Records for processing>
---+---

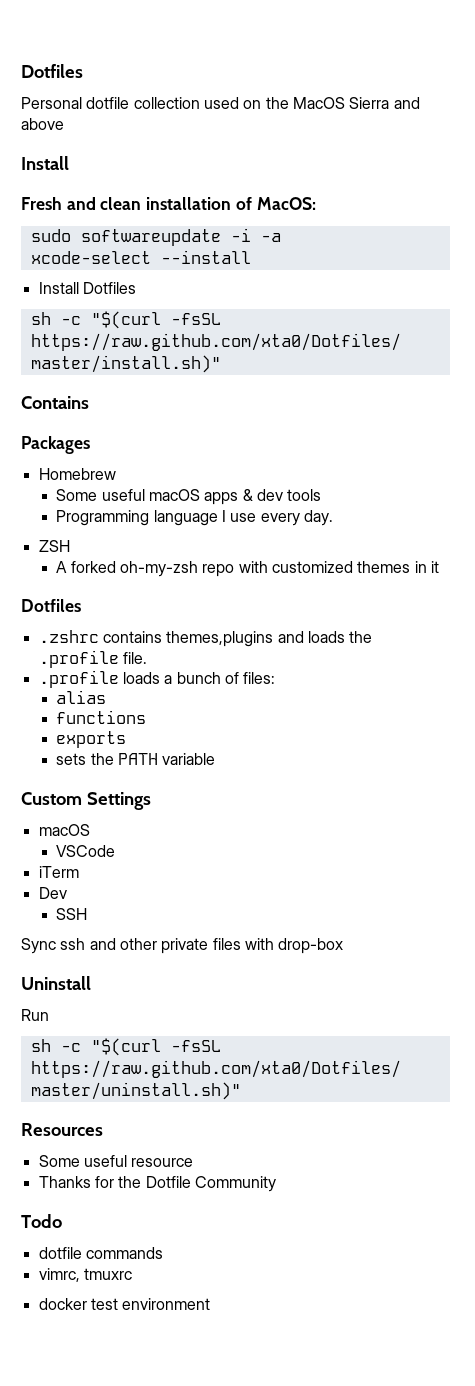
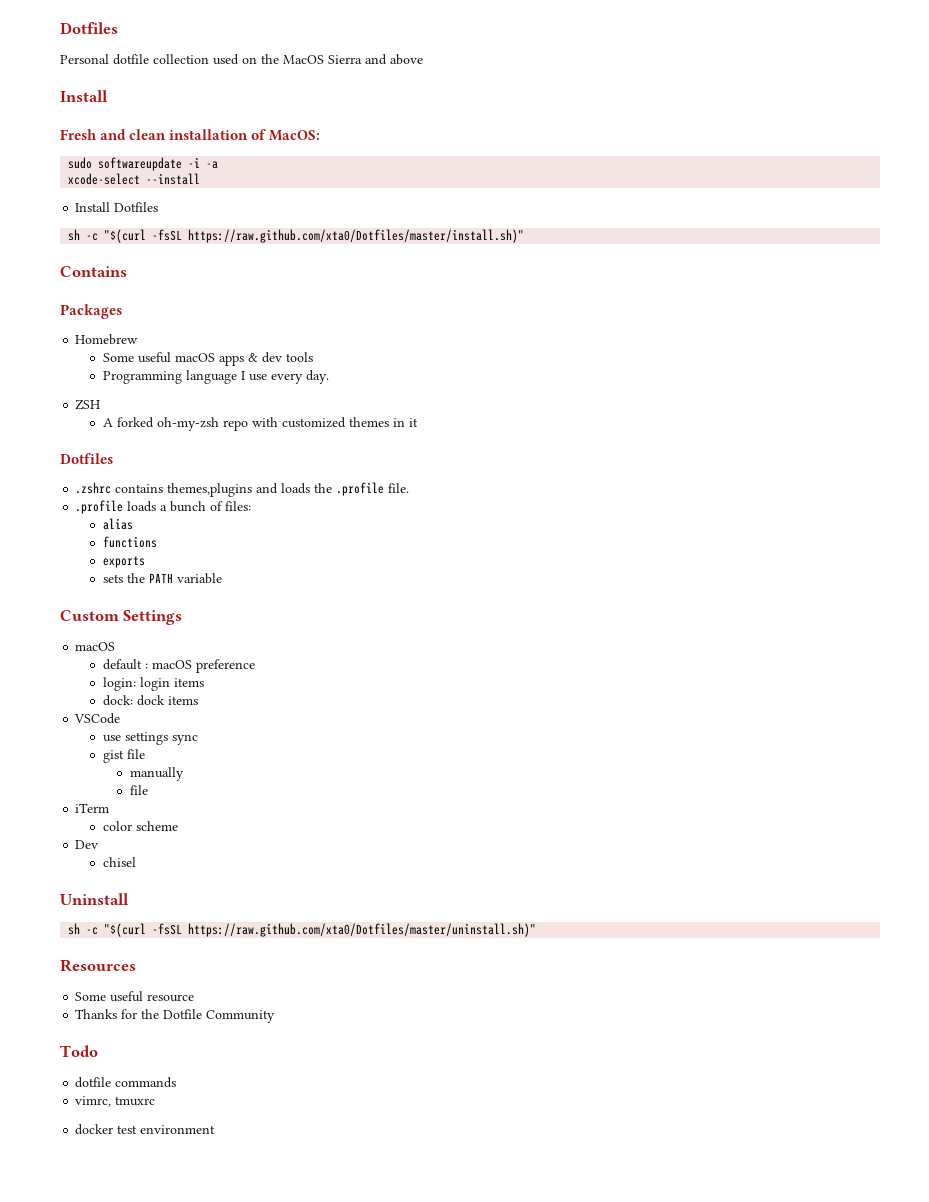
[56,845,116,857] VSCode -> [102,659,255,673] [102,677,204,691] [102,695,198,706] [74,713,121,724] [102,732,198,745] [102,749,145,763] [129,767,184,781] [129,785,148,795] default : macOS preference // login: login items // dock: dock items // VSCode // use settings sync // gist file // manually // file
(79, 872) none -> [102,821,178,831] // color scheme
[56,908,88,920] [21,938,344,954] SSH // Sync ssh and other private files with drop-box -> [102,857,136,867] chisel
[21,1009,49,1021] // Run -> (129, 899) none

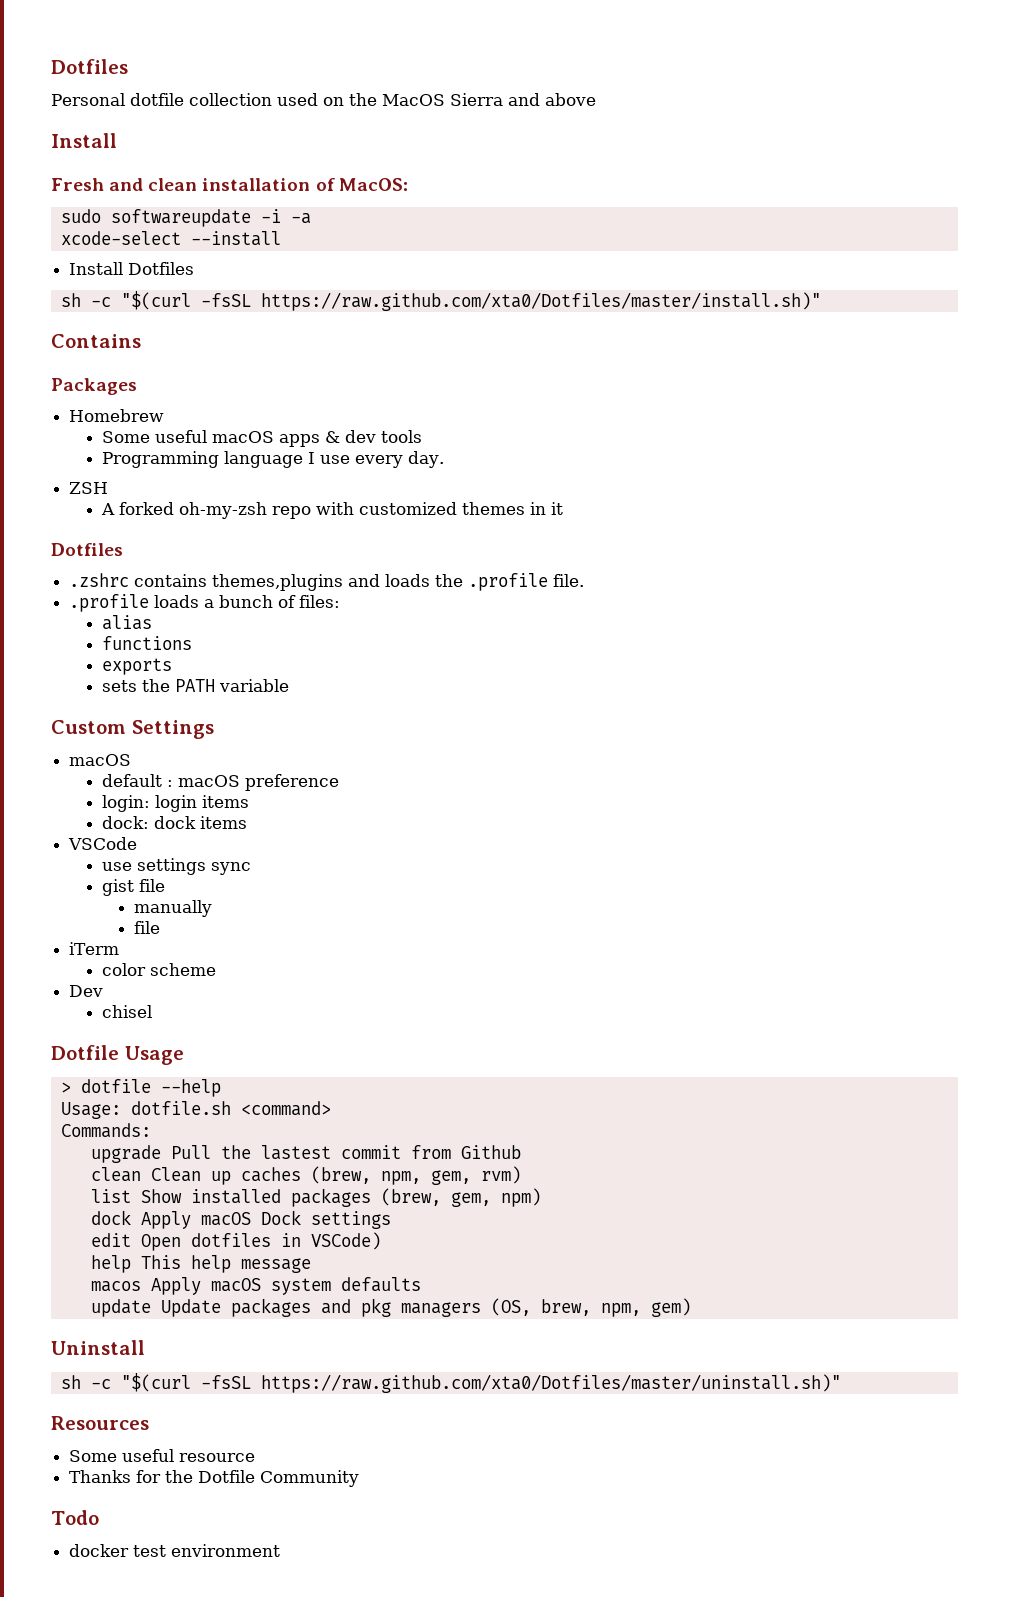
(136, 862) none -> [51,1045,184,1065] [60,1079,221,1097] [60,1101,331,1119] [60,1123,151,1138] [90,1145,521,1163] [90,1166,521,1185] [90,1188,541,1207] [90,1210,391,1229] [90,1232,381,1251] [90,1255,311,1273] [90,1277,421,1295] [90,1298,691,1317] // Dotfile Usage // > dotfile --help // Usage: dotfile.sh <command> // Commands: // upgrade Pull the lastest commit from Github // clean Clean up caches (brew, npm, gem, rvm) // list Show installed packages (brew, gem, npm) // dock Apply macOS Dock settings // edit Open dotfiles in VSCode) // help This help message // macos Apply macOS system defaults // update Update packages and pkg managers (OS, brew, npm, gem)
[75,1077,177,1088] [75,1096,156,1107] // dotfile commands // vimrc, tmuxrc -> (99, 1517) none

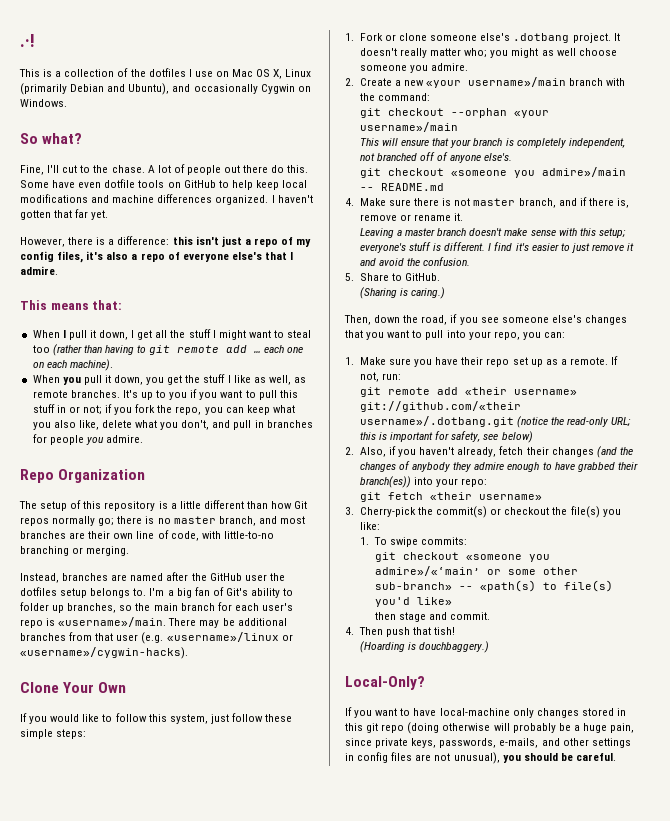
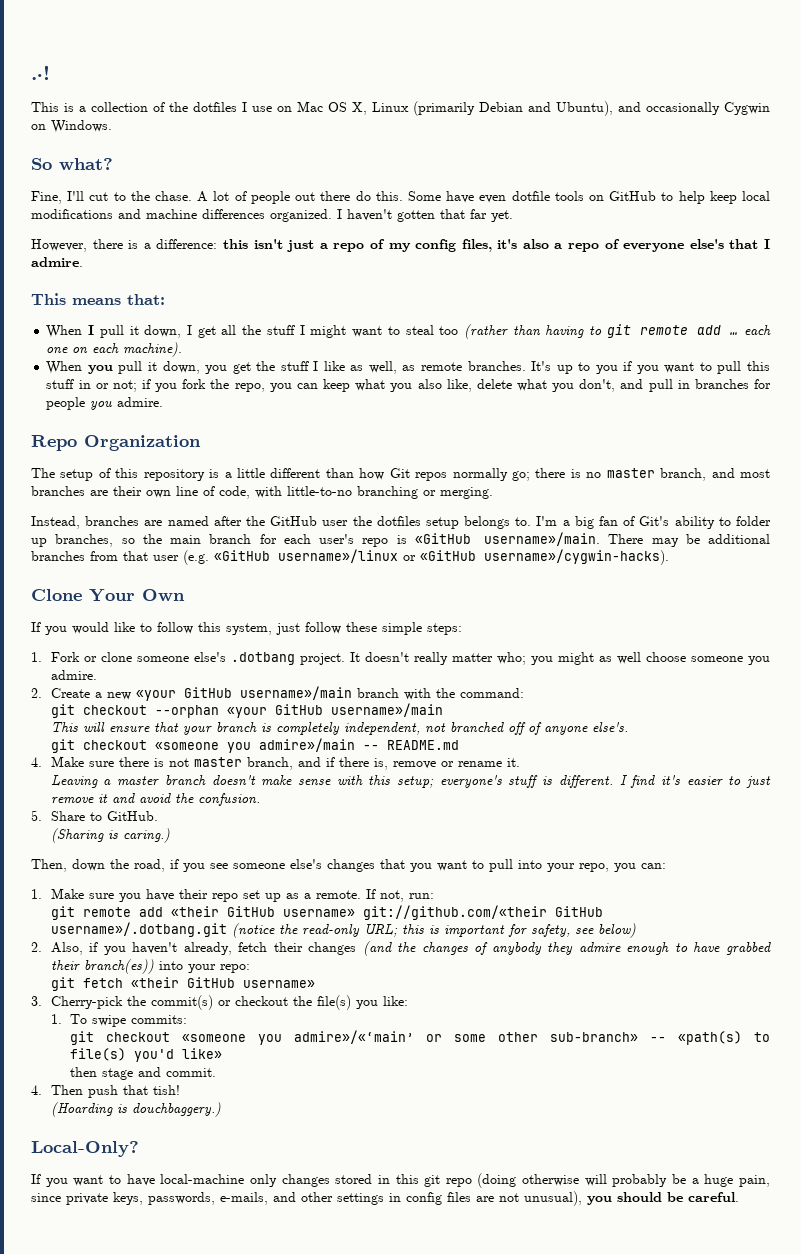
[58,617,167,627] «username»/main. -> [414,532,600,546] «GitHub username»/main.
[166,632,293,642] [20,647,188,659] «username»/linux or «username»/cygwin-hacks). -> [214,549,669,565] «GitHub username»/linux or «GitHub username»/cygwin-hacks).
(462, 84) none -> [183,687,232,698] GitHub
(549, 114) none -> [274,704,323,715] GitHub
(507, 391) none -> [226,906,275,917] GitHub
(521, 406) none -> [554,906,603,917] GitHub
(472, 496) none -> [186,977,235,988] GitHub

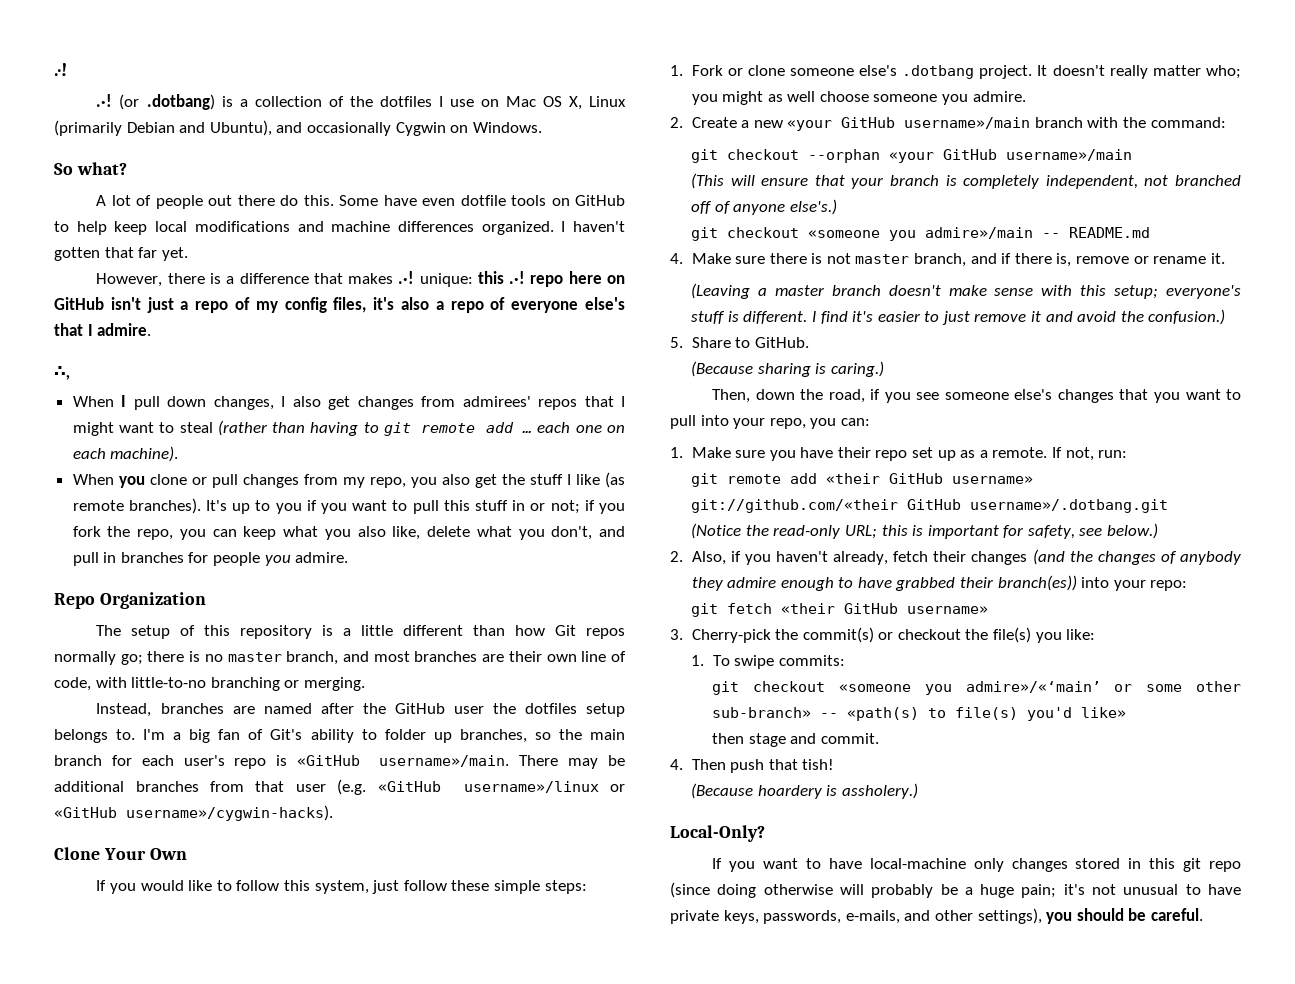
[31,102,59,112] This -> [96,94,215,110] .·! (or .dotbang)
[31,191,193,204] Fine, I'll cut to the chase. -> (127, 168) none
[156,239,248,249] difference: this -> [239,271,625,287] [54,297,104,310] difference that makes .·! unique: this .·! repo here on GitHub
[31,293,165,305] This means that: -> [54,366,70,380] ∴,
[129,325,295,338] it down, I get all the stuff -> [167,396,614,410] down changes, I also get changes from admirees' repos that
[439,326,459,335] too -> (213, 427) none
[118,361,228,374] pull it down, you -> [149,474,470,488] clone or pull changes from my repo, you also
[350,361,526,374] as well, as remote branches. -> [604,472,625,488] [72,498,201,514] (as remote branches).
[50,722,78,732] This -> [691,173,725,189] (This
[591,722,628,732] else's. -> [789,199,837,215] else's.)
[50,775,98,788] Leaving -> [691,283,751,299] (Leaving
[197,793,260,806] confusion. -> [1148,309,1226,325] confusion.)
[50,828,104,843] (Sharing -> [691,361,811,377] (Because sharing
[231,923,275,938] (notice -> [691,523,742,539] // (Notice
[597,923,636,938] below) -> [1107,523,1159,539] below.)
[50,1102,221,1117] (Hoarding is douchbaggery.) -> [691,783,918,799] (Because hoardery is assholery.)
[477,1173,517,1188] (doing -> [670,882,757,898] (since doing
[738,1175,770,1187] [31,1193,61,1202] pain, since -> [1021,884,1241,898] pain; it's not unusual to have
[337,1191,582,1206] settings in config files are not unusual), -> [977,908,1042,924] settings),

---+---

Task to carry out> Scan the listing above and identify each line holding the string "macOS"; copy every such line.

Reply>
[56,845,116,857] VSCode -> [102,659,255,673] [102,677,204,691] [102,695,198,706] [74,713,121,724] [102,732,198,745] [102,749,145,763] [129,767,184,781] [129,785,148,795] default : macOS preference // login: login items // dock: dock items // VSCode // use settings sync // gist file // manually // file
(136, 862) none -> [51,1045,184,1065] [60,1079,221,1097] [60,1101,331,1119] [60,1123,151,1138] [90,1145,521,1163] [90,1166,521,1185] [90,1188,541,1207] [90,1210,391,1229] [90,1232,381,1251] [90,1255,311,1273] [90,1277,421,1295] [90,1298,691,1317] // Dotfile Usage // > dotfile --help // Usage: dotfile.sh <command> // Commands: // upgrade Pull the lastest commit from Github // clean Clean up caches (brew, npm, gem, rvm) // list Show installed packages (brew, gem, npm) // dock Apply macOS Dock settings // edit Open dotfiles in VSCode) // help This help message // macos Apply macOS system defaults // update Update packages and pkg managers (OS, brew, npm, gem)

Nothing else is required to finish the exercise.